Conflict, reconciliation, Jesus, the church and us

The church, in general, has a pretty bad reputation when it comes to one of the most fundamental calls of the Christian faith - reconciliation. As a church consultant I have seen the road kill and carnage of congregations that fight with one another, people who don't forgive one another, spirits of animosity that poison relationships, recrimination, power plays and church splits. 


Pastors are guilty, board members are guilty and paritioners are guilty. Sometimes, whole congregations are guilty. All of us at one time or another have been guilty. Think of the conflicts we experienced with friends early in life let alone as the years went on. 


Paul, himself, who I will quote below had severe conflict with his partner Barnabas, John Mark as well as with the Apostle Peter. None of us are exempt in a fallen world. Fortunately it seems there was reconciliation in later years. Time has a way of bringing perspective and healing.


While I understand the sinful nature we still deal with as Christ followers, I cannot help but believe that the heart of God is deeply grieved over the divisions within His family - especially the unwillingness of people to seek reconcile their differences (however that is able to be done) and at the least live at peace with one another and at the best understand each other. Our inability to do so is really a rejection of that which Christ did for us in His death on the cross. 


The story of God with a rebellious creation is that of reconciliation. The overarching story, of course is that through Jesus we can be reconciled to God - because of His substitutionary death on the cross for us. This reconciliation brings forgiveness of our sin and therefore peace, fellowship and friendship with God which is what our Creator meant for His created in the first place.


This reconciliation, however has further implications. In Jesus, "There is neither Jew nor Greek, slave nor free, male nor female, for you are all one in Christ Jesus (Galatians 3:28). The many things that have divided us, race, ethnicity, social status, education, political party or gender have all been broken down by the cross where we meet God and one another as equals. In God's family, the distinctions that divided us are erased by the Holy Spirit who has made us part of a new family.


Jesus anticipated this breaking down of barriers when He prayed His high priestly prayer in John 17:23: "May they be brought to complete unity to let the world know that you sent me and have loved them even as you have loved me."


Likewise, Paul, wrote frequently of the unity of the body because of our adoption into God's family and the work of the Holy Spirit. Consider these words in Ephesians 4:1ff. "As a prisoner for the Lord, then, I urge you to live a life worthy of the calling you have received. Be completely humble and gentle; be patient, bearing with one another in love. Make every effort to keep the unity of the Spirit through the bond of peace. There is one body and one Spirit - just as you were called to one hope when you were called - one Lord, one faith, one baptism; one God and Father of all, who is over all and through all and in all."


Here is my question: If God was willing to send His very son to make reconciliation with us possible why, after receiving that gift, are we not willing to go the smaller distance to seek to reconcile ourselves with others in the family of God?

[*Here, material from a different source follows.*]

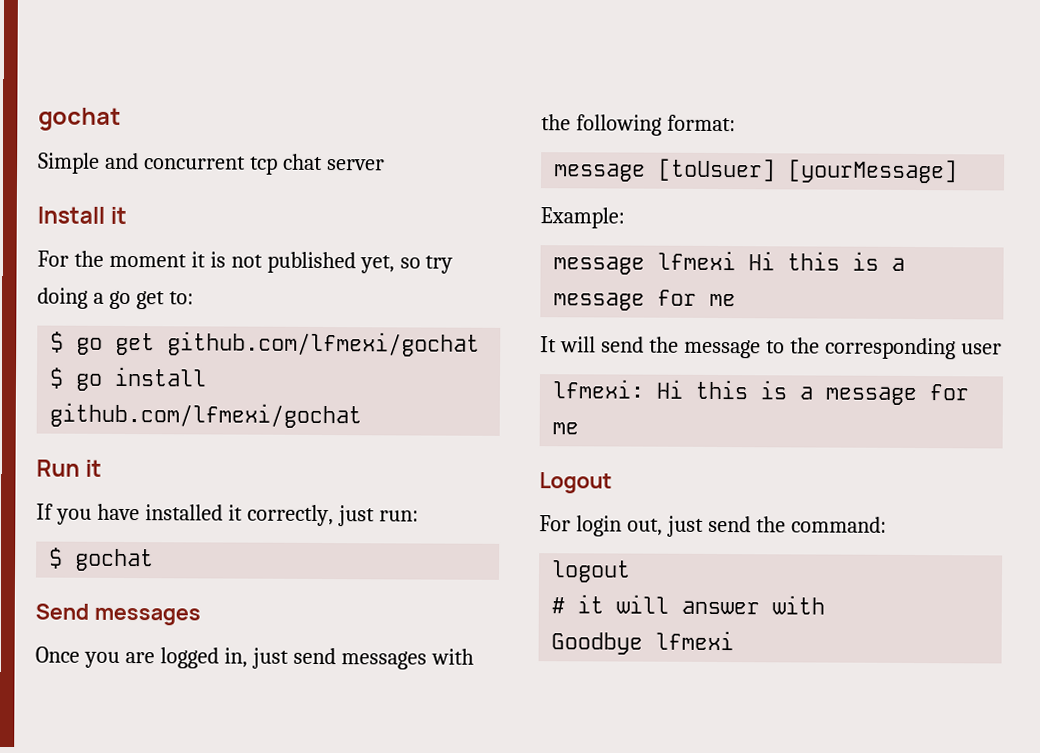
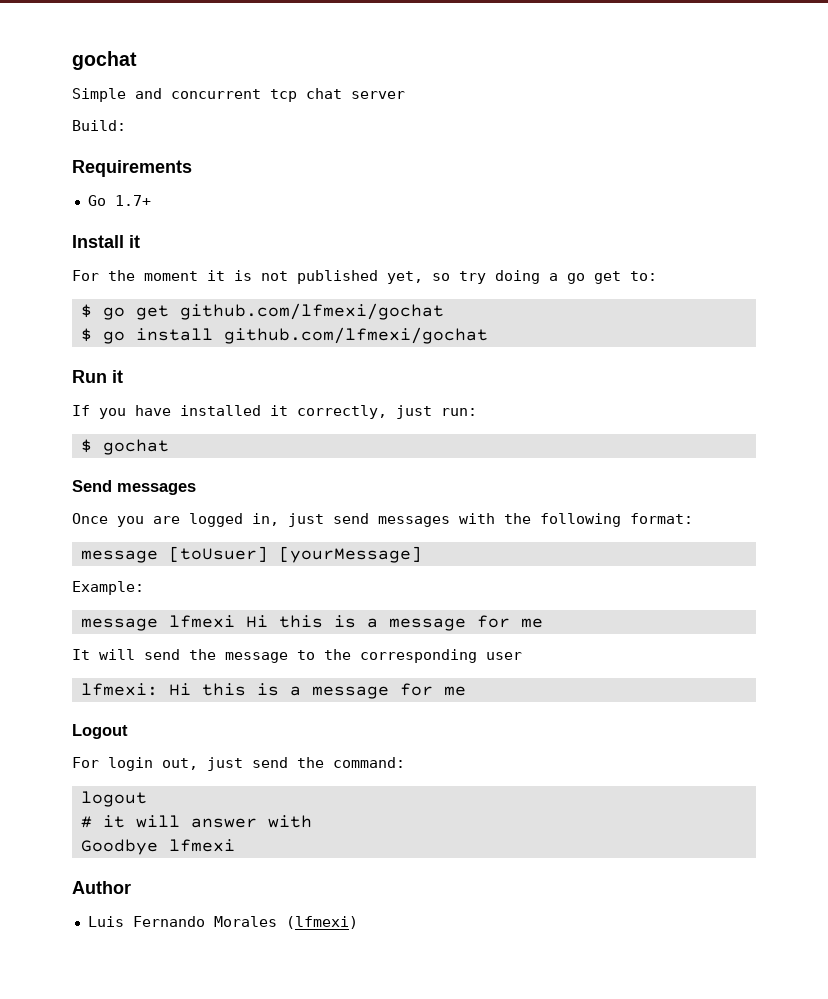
+ Build:
+ Requirements
+ Go 1.7+
+ Author
+ Luis Fernando Morales (lfmexi)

Is it any wonder that society as a whole is cynical of the work of God when His own people cannot live at peace with one another and fight the same personal and political battles as are fought in Washington between differing political parties? We can be just as nasty, just as vociferous and just as unforgiving and stubborn as the most unregenerate unbeliever. Yet we claim the name of Jesus!


We cannot control what others do or don't do but we can control what we do or don't do. Are we willing to be peacemakers rather than divisive? Are willing to forgive rather than to live in bitterness? Are we willing to overlook the failures of others since love covers a multitude of sins?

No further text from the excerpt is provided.